• INSTRUCTIONS TO FOLLOW: Will you output all of the data below exactly, omitting the images?

(Stored items)
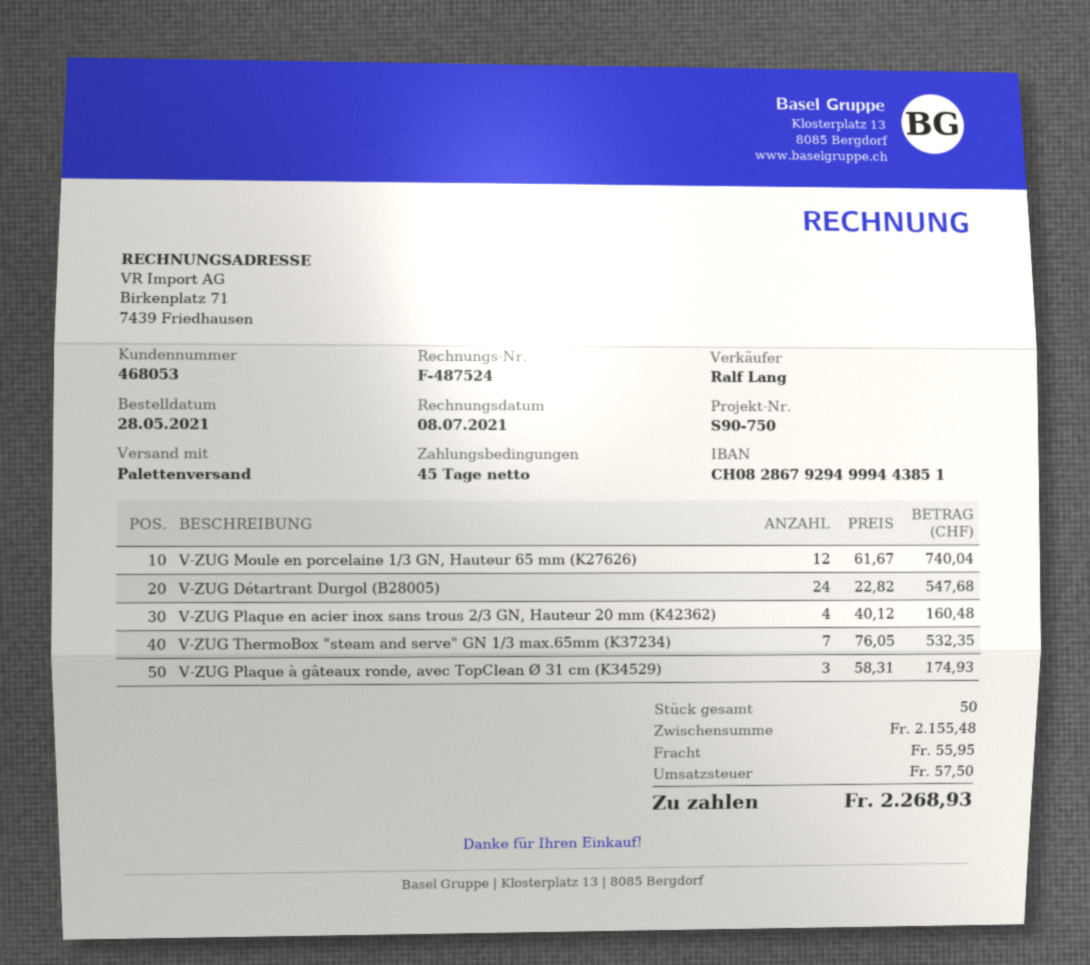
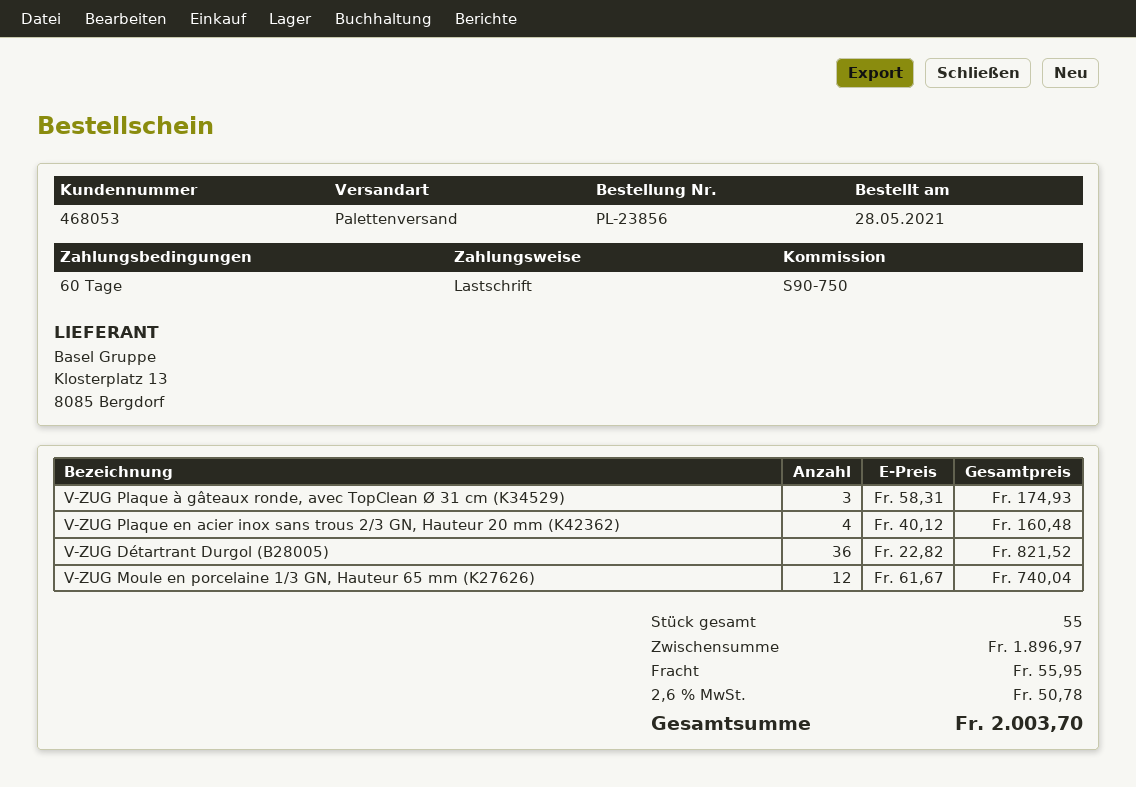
payment terms: 45 days -> 60 days
V-ZUG Détartrant Durgol (B28005): 24 x 22.82 = 547.68 -> 36 x 22.82 = 821.52
V-ZUG ThermoBox "steam and serve" GN 1/3 max.65mm (K37234): 7 x 76.05 = 532.35 -> none
total quantity: 50 -> 55
subtotal: 2155.48 -> 1896.97
tax: 57.50 -> 50.78
total: 2268.93 -> 2003.70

• EXERCISE RESULT:
payment terms: 45 days -> 60 days
V-ZUG Détartrant Durgol (B28005): 24 x 22.82 = 547.68 -> 36 x 22.82 = 821.52
V-ZUG ThermoBox "steam and serve" GN 1/3 max.65mm (K37234): 7 x 76.05 = 532.35 -> none
total quantity: 50 -> 55
subtotal: 2155.48 -> 1896.97
tax: 57.50 -> 50.78
total: 2268.93 -> 2003.70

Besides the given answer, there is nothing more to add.